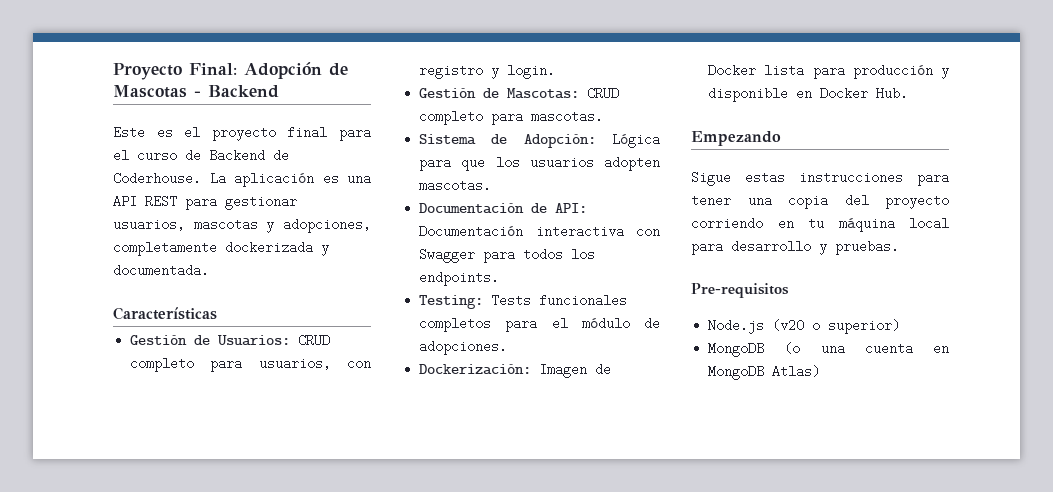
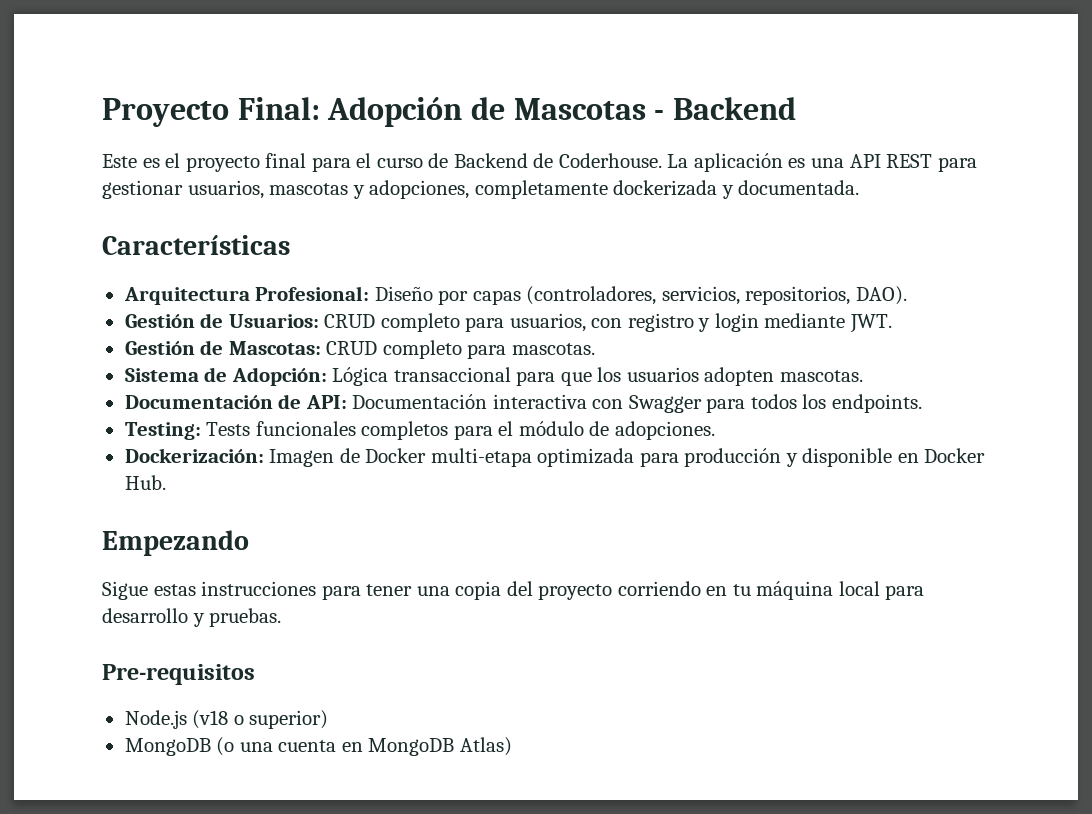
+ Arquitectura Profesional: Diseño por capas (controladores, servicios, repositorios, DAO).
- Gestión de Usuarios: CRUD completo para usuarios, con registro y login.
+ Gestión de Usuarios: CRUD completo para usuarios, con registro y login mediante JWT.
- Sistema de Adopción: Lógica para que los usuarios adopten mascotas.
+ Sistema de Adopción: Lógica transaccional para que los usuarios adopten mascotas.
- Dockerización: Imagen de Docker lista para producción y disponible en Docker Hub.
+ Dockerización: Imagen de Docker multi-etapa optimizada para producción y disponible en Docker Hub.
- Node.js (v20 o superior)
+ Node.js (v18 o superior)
#####
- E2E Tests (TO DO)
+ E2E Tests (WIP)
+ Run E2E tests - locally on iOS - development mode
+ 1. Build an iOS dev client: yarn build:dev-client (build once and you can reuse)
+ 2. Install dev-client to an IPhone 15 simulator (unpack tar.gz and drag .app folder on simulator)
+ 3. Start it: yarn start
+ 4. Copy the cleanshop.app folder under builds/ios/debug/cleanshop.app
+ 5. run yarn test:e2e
#####
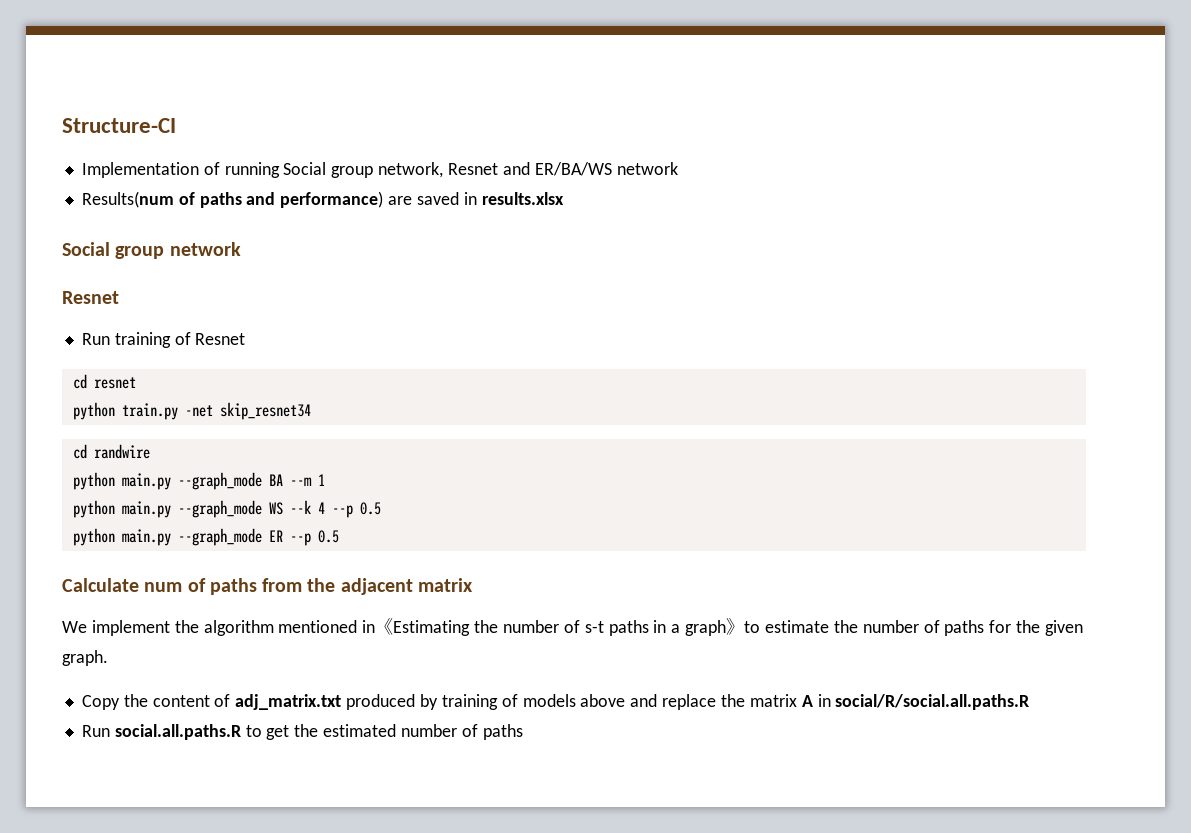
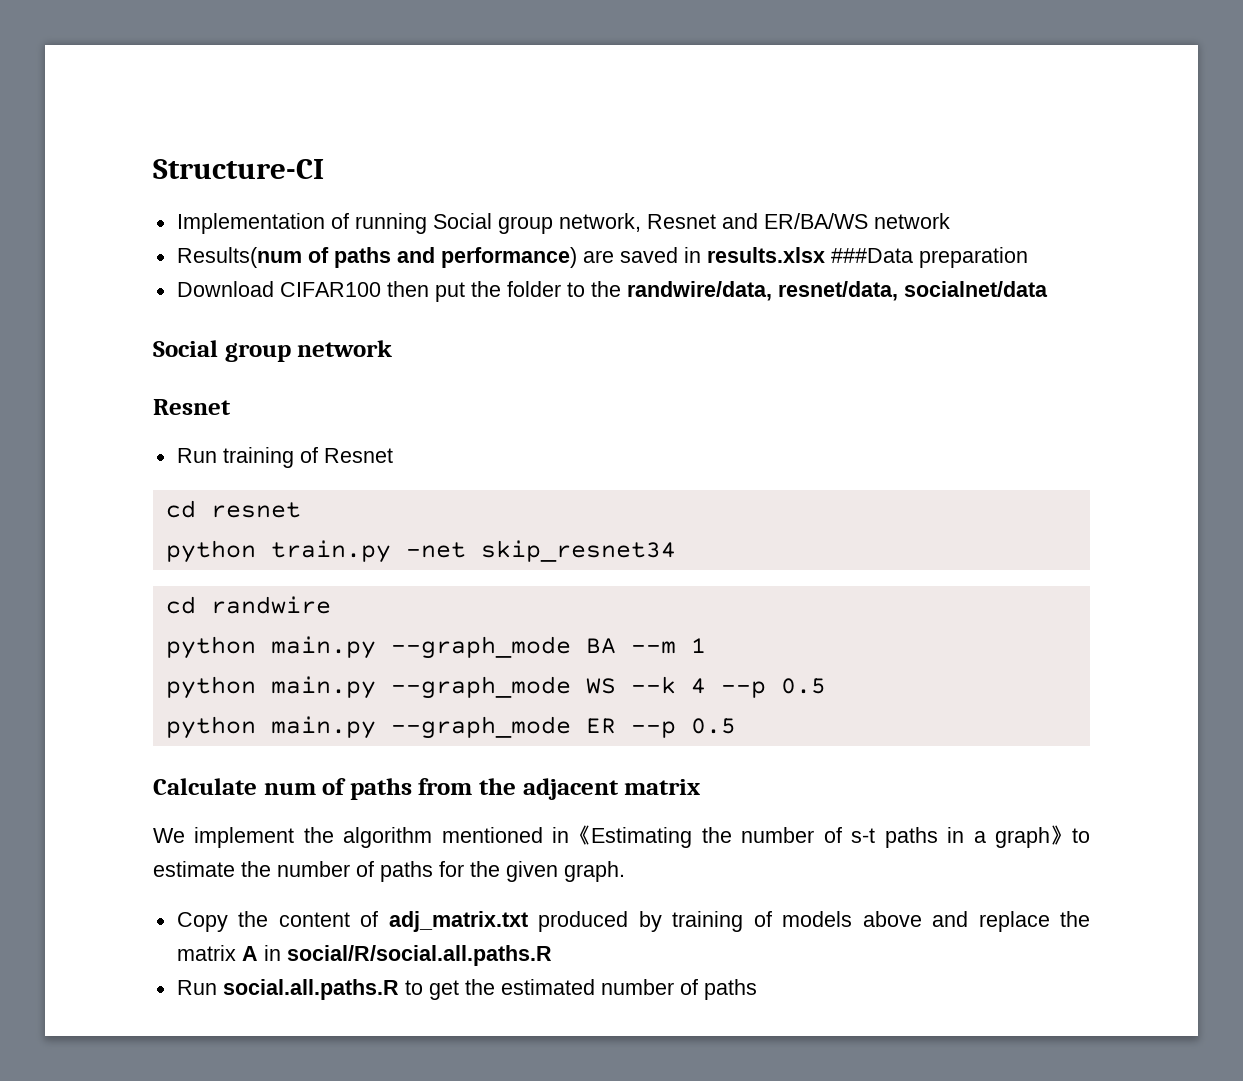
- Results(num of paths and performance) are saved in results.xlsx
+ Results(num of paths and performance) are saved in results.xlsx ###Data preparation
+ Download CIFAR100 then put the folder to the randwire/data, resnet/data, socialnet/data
#####
Action item >> The answer is the run of lines above from the line containing "- Dockerización: Imagen" through the line containing "(v18 o superior)", copied exactly and alone.

Solution >>
- Dockerización: Imagen de Docker lista para producción y disponible en Docker Hub.
+ Dockerización: Imagen de Docker multi-etapa optimizada para producción y disponible en Docker Hub.
- Node.js (v20 o superior)
+ Node.js (v18 o superior)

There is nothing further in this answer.